Task goal:
Copy each line from the data that has the word "corner" in it.

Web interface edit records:
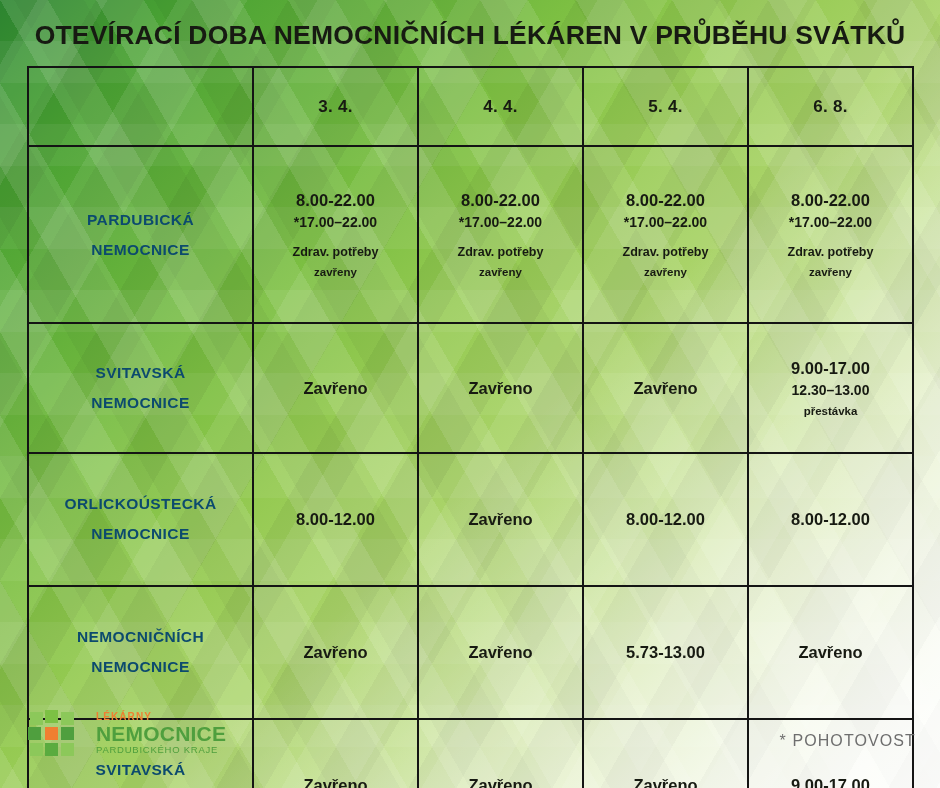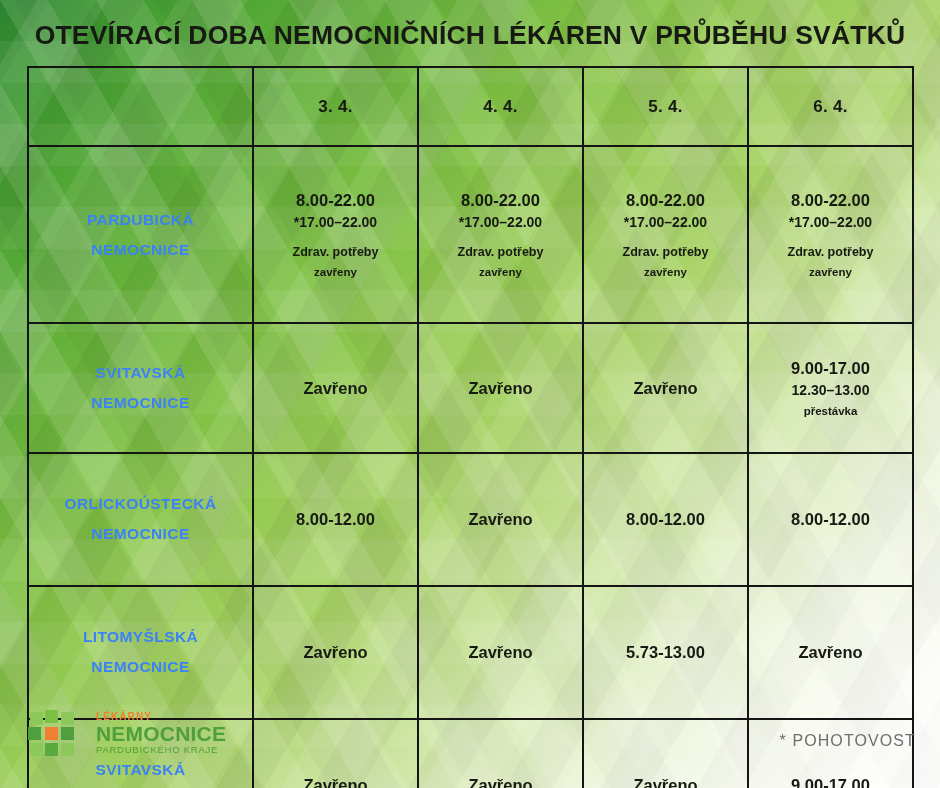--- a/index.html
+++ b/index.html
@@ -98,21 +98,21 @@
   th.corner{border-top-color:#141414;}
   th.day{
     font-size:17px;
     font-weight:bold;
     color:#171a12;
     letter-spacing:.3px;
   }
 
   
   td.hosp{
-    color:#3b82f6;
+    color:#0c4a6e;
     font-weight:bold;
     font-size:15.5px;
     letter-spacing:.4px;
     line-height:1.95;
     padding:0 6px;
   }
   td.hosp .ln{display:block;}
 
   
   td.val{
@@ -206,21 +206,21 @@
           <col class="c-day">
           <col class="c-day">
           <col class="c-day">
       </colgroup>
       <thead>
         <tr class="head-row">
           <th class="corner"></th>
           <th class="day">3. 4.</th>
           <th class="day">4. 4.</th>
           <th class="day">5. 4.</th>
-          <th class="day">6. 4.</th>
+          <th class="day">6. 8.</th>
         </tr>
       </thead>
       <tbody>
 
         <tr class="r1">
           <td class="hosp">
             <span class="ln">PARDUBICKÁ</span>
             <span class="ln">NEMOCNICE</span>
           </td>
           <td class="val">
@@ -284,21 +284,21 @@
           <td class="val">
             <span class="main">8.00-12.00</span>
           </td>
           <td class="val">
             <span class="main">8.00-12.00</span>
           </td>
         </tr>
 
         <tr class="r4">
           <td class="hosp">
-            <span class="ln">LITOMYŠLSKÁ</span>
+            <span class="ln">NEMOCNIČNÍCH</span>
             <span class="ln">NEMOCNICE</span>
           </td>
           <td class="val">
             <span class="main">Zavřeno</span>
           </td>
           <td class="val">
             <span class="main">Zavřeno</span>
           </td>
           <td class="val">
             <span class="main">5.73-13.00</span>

...

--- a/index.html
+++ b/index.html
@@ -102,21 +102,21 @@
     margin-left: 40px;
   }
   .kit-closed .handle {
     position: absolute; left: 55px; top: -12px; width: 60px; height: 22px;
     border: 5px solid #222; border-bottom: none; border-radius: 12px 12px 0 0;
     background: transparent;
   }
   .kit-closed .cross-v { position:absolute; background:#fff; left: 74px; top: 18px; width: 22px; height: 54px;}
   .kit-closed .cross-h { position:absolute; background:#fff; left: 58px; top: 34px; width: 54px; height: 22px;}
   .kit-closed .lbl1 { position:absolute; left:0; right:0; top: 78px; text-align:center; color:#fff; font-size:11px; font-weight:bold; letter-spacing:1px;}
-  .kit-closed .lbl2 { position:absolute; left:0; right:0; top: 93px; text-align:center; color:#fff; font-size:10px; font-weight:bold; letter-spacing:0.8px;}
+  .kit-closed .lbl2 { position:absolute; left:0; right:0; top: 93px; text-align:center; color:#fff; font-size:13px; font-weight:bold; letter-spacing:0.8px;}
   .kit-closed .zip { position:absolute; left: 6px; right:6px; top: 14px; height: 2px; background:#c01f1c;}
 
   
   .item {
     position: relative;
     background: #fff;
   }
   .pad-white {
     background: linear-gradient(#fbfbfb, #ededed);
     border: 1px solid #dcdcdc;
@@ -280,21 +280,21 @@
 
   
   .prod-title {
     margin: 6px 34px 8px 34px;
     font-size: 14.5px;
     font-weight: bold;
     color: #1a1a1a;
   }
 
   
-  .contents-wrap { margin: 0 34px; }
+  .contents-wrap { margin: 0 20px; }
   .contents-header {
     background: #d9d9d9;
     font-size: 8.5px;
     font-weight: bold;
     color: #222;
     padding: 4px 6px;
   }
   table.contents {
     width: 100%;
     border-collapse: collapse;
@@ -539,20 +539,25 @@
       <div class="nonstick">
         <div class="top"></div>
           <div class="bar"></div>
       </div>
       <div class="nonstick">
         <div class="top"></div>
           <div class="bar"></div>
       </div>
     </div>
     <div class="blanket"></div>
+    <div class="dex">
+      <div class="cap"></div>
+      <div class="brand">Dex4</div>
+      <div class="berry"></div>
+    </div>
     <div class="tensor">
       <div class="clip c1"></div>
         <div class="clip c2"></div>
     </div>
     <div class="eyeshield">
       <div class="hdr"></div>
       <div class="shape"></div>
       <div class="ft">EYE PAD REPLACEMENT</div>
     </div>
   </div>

Response:
   th.corner{border-top-color:#141414;}
           <th class="corner"></th>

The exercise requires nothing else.